# Pokémon competition

In this notebook you have to provide the best pipeline that you have found to predict Pokémon battles.

At the end you will have to generate a set of predictions over the unlabeled data `data.hidden` and `data_inverse.hidden`. In these unlabeled dataset you will find all the Pokémon battles that we will be performing in some *fictional* Pokémon competition, so we do not know the outcome of these battles right now!

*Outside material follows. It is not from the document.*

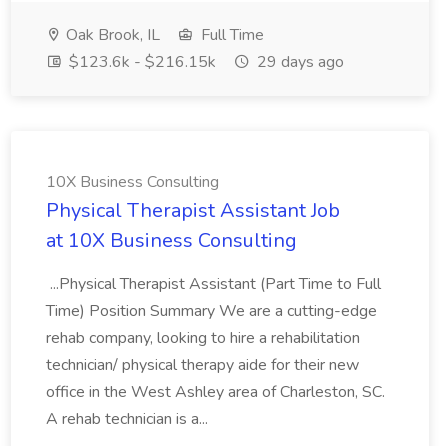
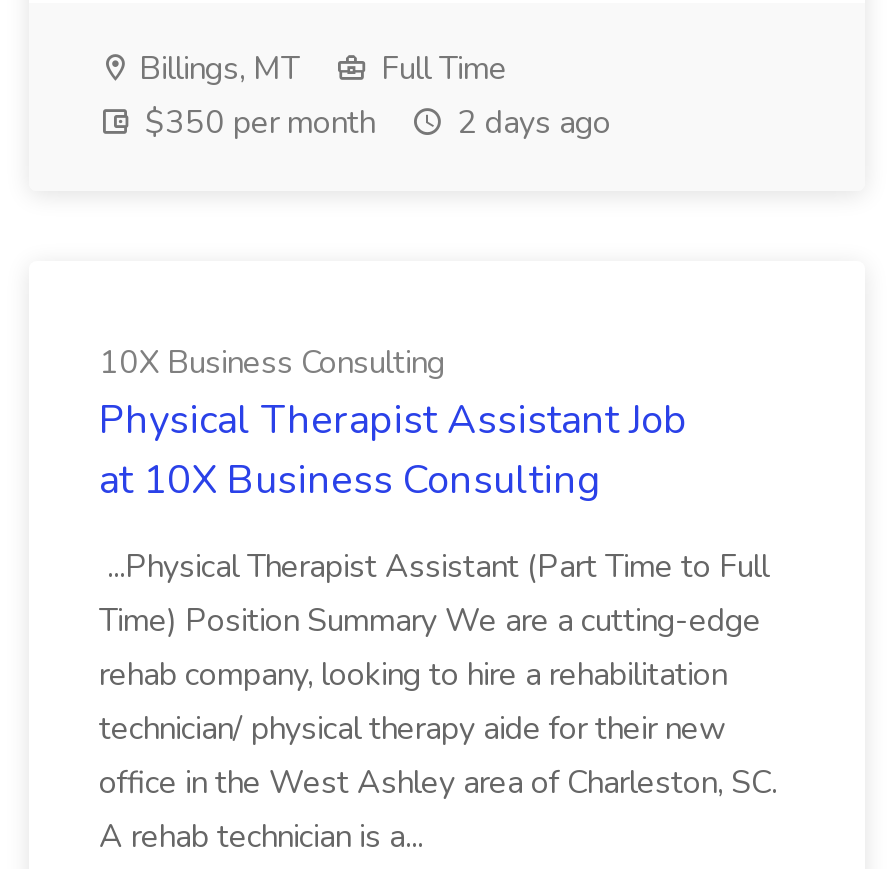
[62,24,160,46] Oak Brook, IL -> [131,47,299,91] Billings, MT
[65,51,344,73] $123.6k - $216.15k | 29 days ago -> [137,101,611,145] $350 per month | 2 days ago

Remember to use all the tools that we have seen in class to evaluate and fine-tune your pipeline.

*Gotta Predict 'Em All!*

Paste here your pipeline:

In [1]:
from sklearn.pipeline import Pipeline, make_pipeline
from sklearn.compose import ColumnTransformer
from sklearn.preprocessing import OneHotEncoder
from sklearn.model_selection import train_test_split
import pandas
from sklearn.impute import KNNImputer
from pathlib import Path
from sklearn.naive_bayes import GaussianNB

__wd__ = Path("__file__").resolve().parent
datasets_path = __wd__ / "datasets"

In [2]:
def get_Xy(dataset):
    return dataset.drop("Wins", axis=1), dataset["Wins"]

In [None]:
processing_df = pandas.read_csv(datasets_path / "data.train", index_col=0)

processing_df['Wins'] = processing_df['Wins'].astype('Int64')
processing_df = processing_df.drop(columns=['Legendary', 'Legendary__other','Generation','Generation__other','Type 2','Type 2__other'])

cat = ['Name','Name__other','Type 1','Type 1__other']
num = ['HP', 'Attack', 'Defense', 'Sp. Atk', 'Sp. Def', 'Speed','HP__other', 'Attack__other', 'Defense__other', 'Sp. Atk__other', 'Sp. Def__other', 'Speed__other']

pipeline = Pipeline(
    steps=[
        ("encode", ColumnTransformer(transformers=[
            ("cat_name", OneHotEncoder(sparse=False, handle_unknown = 'ignore'), cat)
        ],remainder='passthrough')),
        ("imputer", KNNImputer(n_neighbors=1)),
        ("classifier", GaussianNB())
])

X, y = get_Xy(processing_df) # X = features , y = target (Win/Loss)
y = y.astype('int')

pipeline.fit(X,y)

**We change the code below because it is unique way that we found to use our pipeline without errors.** It is because we don't find the correct way to reduce the dataset dimensionality using a pipe.

In [4]:
# !!!!!!!!!!!!!!!!!!!!!!!!
# Do not change this code
# !!!!!!!!!!!!!!!!!!!!!!!!
import pandas
from pathlib import Path

__wd__ = Path("__file__").resolve().parent
datasets_path = __wd__ / "datasets"

tournament = pandas.read_csv(datasets_path / "data.hidden",index_col=0)
tournament.drop(columns=['Legendary', 'Legendary__other','Generation','Generation__other','Type 2','Type 2__other'],inplace=True)

tournament_inverse = pandas.read_csv(datasets_path / "data_inverse.hidden",index_col=0)
tournament_inverse.drop(columns=['Legendary', 'Legendary__other','Generation','Generation__other','Type 2','Type 2__other'],inplace=True)

y_predicted = pipeline.predict(tournament)
y_inverse_predicted = pipeline.predict(tournament_inverse)

y_predicted.tofile("predicted.csv", sep=",")
y_inverse_predicted.tofile("predicted_inverse.csv", sep=",")
# !!!!!!!!!!!!!!!!!!!!!!!!
# Do not change this code
# !!!!!!!!!!!!!!!!!!!!!!!!